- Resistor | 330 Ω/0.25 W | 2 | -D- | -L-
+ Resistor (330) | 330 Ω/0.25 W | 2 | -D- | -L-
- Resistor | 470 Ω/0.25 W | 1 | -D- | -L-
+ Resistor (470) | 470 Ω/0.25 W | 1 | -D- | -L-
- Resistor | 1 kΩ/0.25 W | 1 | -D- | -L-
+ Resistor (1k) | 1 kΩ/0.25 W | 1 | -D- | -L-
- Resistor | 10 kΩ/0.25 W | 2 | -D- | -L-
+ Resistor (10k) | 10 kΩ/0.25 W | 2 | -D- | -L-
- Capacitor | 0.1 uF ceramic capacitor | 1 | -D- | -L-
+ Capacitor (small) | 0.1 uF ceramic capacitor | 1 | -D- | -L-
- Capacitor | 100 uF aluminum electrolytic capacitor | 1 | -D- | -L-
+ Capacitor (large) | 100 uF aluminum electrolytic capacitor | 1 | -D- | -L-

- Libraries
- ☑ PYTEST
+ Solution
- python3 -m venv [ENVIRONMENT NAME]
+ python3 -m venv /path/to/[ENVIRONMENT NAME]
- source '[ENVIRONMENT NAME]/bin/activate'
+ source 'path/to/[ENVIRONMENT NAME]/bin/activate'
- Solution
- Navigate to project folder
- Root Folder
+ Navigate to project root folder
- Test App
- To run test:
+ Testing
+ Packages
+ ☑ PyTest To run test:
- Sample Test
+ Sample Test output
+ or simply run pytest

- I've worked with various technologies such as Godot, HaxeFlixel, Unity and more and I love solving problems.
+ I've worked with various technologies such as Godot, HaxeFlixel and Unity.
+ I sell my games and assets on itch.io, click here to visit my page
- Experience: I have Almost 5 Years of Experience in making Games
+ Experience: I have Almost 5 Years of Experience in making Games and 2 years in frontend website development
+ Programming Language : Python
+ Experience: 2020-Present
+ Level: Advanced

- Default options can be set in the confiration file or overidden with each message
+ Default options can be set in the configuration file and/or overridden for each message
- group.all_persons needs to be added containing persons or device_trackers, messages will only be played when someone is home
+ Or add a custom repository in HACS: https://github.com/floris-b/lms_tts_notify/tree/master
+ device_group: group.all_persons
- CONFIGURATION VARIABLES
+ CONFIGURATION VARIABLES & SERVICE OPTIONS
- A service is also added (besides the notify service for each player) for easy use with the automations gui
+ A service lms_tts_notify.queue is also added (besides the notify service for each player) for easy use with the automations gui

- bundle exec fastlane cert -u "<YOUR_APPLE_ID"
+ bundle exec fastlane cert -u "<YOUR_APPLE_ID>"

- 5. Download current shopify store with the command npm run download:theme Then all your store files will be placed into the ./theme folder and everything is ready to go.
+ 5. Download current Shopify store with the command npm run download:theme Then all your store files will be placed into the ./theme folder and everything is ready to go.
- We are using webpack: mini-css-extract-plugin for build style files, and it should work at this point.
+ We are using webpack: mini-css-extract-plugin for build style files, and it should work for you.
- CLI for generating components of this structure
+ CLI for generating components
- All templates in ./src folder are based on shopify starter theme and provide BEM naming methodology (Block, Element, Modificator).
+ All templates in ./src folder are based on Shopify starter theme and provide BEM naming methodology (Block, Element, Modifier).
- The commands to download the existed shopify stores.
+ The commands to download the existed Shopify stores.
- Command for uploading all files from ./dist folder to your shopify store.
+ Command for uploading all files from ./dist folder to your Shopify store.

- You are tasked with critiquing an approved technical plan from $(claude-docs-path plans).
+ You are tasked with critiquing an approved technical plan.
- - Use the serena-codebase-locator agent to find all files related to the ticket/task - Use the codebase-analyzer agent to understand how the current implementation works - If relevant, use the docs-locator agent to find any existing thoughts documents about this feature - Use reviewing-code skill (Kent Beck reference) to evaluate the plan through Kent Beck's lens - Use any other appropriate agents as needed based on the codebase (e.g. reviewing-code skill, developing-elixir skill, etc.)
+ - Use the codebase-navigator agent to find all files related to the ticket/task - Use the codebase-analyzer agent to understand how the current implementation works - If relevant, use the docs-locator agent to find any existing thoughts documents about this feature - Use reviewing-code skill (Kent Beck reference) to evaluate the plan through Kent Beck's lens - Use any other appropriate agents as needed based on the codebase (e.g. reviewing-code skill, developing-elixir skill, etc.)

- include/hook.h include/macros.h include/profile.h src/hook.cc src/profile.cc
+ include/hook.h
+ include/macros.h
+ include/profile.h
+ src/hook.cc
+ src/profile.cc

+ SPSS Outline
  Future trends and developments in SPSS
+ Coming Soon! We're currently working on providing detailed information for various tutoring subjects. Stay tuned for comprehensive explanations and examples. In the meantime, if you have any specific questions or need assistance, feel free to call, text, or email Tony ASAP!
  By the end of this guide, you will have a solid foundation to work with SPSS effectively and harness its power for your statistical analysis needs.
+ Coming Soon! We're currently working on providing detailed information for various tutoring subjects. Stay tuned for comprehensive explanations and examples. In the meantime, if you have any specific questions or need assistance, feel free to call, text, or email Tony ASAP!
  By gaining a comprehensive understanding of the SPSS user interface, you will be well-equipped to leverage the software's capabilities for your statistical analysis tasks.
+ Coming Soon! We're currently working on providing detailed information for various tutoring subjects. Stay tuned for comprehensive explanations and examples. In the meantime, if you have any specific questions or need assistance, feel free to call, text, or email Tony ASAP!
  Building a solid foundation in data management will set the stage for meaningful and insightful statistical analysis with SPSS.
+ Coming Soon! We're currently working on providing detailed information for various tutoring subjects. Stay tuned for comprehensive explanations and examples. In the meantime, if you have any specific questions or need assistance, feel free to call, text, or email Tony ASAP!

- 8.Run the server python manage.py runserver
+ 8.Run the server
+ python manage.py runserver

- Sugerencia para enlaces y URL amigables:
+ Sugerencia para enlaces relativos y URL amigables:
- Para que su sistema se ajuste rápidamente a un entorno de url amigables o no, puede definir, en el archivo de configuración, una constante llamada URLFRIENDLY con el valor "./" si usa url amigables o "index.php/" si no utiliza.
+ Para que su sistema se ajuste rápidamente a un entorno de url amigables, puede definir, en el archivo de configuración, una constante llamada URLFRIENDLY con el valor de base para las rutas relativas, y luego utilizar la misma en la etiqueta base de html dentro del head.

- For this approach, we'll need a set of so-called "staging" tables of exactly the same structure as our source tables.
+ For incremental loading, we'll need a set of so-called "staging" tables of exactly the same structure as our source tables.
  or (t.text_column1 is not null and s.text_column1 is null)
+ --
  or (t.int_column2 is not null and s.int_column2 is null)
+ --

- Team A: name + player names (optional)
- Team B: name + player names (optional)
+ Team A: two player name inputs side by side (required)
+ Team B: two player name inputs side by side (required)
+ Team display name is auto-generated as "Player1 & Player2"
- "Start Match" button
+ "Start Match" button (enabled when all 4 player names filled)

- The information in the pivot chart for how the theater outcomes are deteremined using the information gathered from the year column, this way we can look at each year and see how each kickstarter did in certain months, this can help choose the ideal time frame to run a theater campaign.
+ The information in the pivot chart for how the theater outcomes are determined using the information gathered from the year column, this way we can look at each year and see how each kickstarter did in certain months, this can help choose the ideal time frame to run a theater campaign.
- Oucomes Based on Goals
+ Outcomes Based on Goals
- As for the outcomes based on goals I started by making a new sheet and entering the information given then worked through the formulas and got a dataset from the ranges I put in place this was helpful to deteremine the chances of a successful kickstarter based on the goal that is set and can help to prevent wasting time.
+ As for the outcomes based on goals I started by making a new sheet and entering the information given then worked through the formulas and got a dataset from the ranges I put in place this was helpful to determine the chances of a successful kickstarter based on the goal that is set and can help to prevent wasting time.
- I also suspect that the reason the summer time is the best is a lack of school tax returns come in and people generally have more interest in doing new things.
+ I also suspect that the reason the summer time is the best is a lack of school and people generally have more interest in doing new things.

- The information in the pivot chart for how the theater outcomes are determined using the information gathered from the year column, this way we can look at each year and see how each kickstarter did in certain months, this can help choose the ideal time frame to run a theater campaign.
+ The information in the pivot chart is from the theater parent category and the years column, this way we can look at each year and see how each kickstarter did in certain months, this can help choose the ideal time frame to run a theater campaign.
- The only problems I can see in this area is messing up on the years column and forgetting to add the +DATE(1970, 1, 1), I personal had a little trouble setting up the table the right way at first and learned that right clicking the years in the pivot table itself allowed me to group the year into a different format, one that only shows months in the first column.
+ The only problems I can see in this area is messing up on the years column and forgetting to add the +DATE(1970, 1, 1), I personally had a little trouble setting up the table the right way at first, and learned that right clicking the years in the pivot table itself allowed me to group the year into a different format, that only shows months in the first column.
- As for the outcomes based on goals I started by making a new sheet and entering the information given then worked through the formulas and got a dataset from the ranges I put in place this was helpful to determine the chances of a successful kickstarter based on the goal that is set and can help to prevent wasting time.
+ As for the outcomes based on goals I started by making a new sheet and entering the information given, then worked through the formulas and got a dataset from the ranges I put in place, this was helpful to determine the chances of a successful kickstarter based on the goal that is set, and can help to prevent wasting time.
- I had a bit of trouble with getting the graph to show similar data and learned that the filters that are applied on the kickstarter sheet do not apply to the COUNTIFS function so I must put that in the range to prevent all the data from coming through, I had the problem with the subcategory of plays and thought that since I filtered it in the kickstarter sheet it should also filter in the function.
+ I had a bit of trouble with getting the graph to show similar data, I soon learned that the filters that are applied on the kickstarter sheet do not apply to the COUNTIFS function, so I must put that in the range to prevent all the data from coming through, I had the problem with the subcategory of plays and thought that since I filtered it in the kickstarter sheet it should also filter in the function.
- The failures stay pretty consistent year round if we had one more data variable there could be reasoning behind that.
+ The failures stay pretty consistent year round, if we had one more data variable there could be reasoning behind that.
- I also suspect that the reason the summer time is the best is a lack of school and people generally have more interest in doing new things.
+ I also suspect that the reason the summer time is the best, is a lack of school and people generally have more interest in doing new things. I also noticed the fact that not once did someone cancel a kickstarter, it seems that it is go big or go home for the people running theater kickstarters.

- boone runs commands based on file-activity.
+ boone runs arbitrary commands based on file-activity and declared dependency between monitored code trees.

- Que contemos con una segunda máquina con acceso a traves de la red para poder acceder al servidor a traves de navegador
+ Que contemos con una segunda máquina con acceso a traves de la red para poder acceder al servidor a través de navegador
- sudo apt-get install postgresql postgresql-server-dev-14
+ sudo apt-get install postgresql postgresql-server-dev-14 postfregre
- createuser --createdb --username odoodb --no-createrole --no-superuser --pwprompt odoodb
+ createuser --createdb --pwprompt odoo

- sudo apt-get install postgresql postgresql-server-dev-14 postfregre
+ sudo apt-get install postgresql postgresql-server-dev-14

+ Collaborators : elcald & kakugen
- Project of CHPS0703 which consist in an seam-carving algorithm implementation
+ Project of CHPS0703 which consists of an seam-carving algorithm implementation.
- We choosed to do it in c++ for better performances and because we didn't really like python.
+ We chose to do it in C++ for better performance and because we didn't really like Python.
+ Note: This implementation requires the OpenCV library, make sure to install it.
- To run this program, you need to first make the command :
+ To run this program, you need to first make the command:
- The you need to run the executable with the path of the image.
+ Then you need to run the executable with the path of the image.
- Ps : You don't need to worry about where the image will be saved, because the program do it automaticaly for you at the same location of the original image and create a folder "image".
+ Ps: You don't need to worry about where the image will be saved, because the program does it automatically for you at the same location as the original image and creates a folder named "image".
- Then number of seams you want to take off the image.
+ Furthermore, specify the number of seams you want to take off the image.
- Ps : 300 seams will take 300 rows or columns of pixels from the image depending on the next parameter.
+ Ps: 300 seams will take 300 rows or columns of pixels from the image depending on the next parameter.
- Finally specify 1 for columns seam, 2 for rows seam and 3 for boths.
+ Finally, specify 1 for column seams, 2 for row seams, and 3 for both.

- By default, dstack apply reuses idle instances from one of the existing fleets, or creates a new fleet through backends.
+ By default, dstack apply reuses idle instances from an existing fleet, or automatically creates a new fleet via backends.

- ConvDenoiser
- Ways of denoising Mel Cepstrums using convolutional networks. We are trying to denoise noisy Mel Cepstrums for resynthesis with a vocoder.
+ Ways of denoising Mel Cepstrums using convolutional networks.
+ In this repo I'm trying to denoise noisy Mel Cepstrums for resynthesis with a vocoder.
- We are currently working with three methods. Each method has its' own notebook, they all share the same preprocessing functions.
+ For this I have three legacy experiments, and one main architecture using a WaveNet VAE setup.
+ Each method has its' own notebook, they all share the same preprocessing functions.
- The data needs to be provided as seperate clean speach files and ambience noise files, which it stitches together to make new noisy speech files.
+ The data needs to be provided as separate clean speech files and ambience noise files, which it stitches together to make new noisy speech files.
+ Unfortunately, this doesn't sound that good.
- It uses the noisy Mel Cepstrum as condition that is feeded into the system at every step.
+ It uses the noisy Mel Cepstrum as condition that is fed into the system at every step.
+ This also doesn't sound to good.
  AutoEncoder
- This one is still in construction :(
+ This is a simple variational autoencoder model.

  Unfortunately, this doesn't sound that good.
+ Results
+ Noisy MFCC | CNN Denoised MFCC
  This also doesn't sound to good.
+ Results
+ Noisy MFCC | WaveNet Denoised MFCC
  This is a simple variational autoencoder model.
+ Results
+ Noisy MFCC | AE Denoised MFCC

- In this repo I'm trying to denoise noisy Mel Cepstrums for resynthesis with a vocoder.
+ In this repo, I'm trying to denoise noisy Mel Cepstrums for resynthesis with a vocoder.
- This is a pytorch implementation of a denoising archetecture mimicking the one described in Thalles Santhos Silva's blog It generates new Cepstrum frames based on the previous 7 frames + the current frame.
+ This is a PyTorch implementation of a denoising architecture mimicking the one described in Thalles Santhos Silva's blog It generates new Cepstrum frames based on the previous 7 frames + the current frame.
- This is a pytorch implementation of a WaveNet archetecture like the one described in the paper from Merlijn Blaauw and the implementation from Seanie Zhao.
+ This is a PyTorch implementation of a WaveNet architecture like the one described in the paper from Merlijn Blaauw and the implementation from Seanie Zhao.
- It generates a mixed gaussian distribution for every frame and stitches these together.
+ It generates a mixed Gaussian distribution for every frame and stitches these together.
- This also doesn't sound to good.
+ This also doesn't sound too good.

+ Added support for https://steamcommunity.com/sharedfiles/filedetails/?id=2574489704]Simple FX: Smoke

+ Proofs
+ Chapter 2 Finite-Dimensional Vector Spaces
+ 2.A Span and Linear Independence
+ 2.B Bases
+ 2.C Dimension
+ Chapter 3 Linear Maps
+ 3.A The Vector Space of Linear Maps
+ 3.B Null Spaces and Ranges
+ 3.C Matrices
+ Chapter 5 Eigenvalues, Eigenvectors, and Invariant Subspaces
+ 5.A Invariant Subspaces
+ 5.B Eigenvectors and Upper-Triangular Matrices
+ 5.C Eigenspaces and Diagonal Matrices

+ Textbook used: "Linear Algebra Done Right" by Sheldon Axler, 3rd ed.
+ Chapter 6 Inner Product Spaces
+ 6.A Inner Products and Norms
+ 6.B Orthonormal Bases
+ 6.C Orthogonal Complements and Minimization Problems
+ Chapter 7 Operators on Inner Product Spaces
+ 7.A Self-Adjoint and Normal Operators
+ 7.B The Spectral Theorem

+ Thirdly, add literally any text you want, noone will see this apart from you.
§
PROBLEM REQUIREMENTS | Return only the lines between the one holding "- We are currently" and the one holding "this repo, I'm", inclusive, exactly as they appear above.

RESULT BELOW |
- We are currently working with three methods. Each method has its' own notebook, they all share the same preprocessing functions.
+ For this I have three legacy experiments, and one main architecture using a WaveNet VAE setup.
+ Each method has its' own notebook, they all share the same preprocessing functions.
- The data needs to be provided as seperate clean speach files and ambience noise files, which it stitches together to make new noisy speech files.
+ The data needs to be provided as separate clean speech files and ambience noise files, which it stitches together to make new noisy speech files.
+ Unfortunately, this doesn't sound that good.
- It uses the noisy Mel Cepstrum as condition that is feeded into the system at every step.
+ It uses the noisy Mel Cepstrum as condition that is fed into the system at every step.
+ This also doesn't sound to good.
  AutoEncoder
- This one is still in construction :(
+ This is a simple variational autoencoder model.

  Unfortunately, this doesn't sound that good.
+ Results
+ Noisy MFCC | CNN Denoised MFCC
  This also doesn't sound to good.
+ Results
+ Noisy MFCC | WaveNet Denoised MFCC
  This is a simple variational autoencoder model.
+ Results
+ Noisy MFCC | AE Denoised MFCC

- In this repo I'm trying to denoise noisy Mel Cepstrums for resynthesis with a vocoder.
+ In this repo, I'm trying to denoise noisy Mel Cepstrums for resynthesis with a vocoder.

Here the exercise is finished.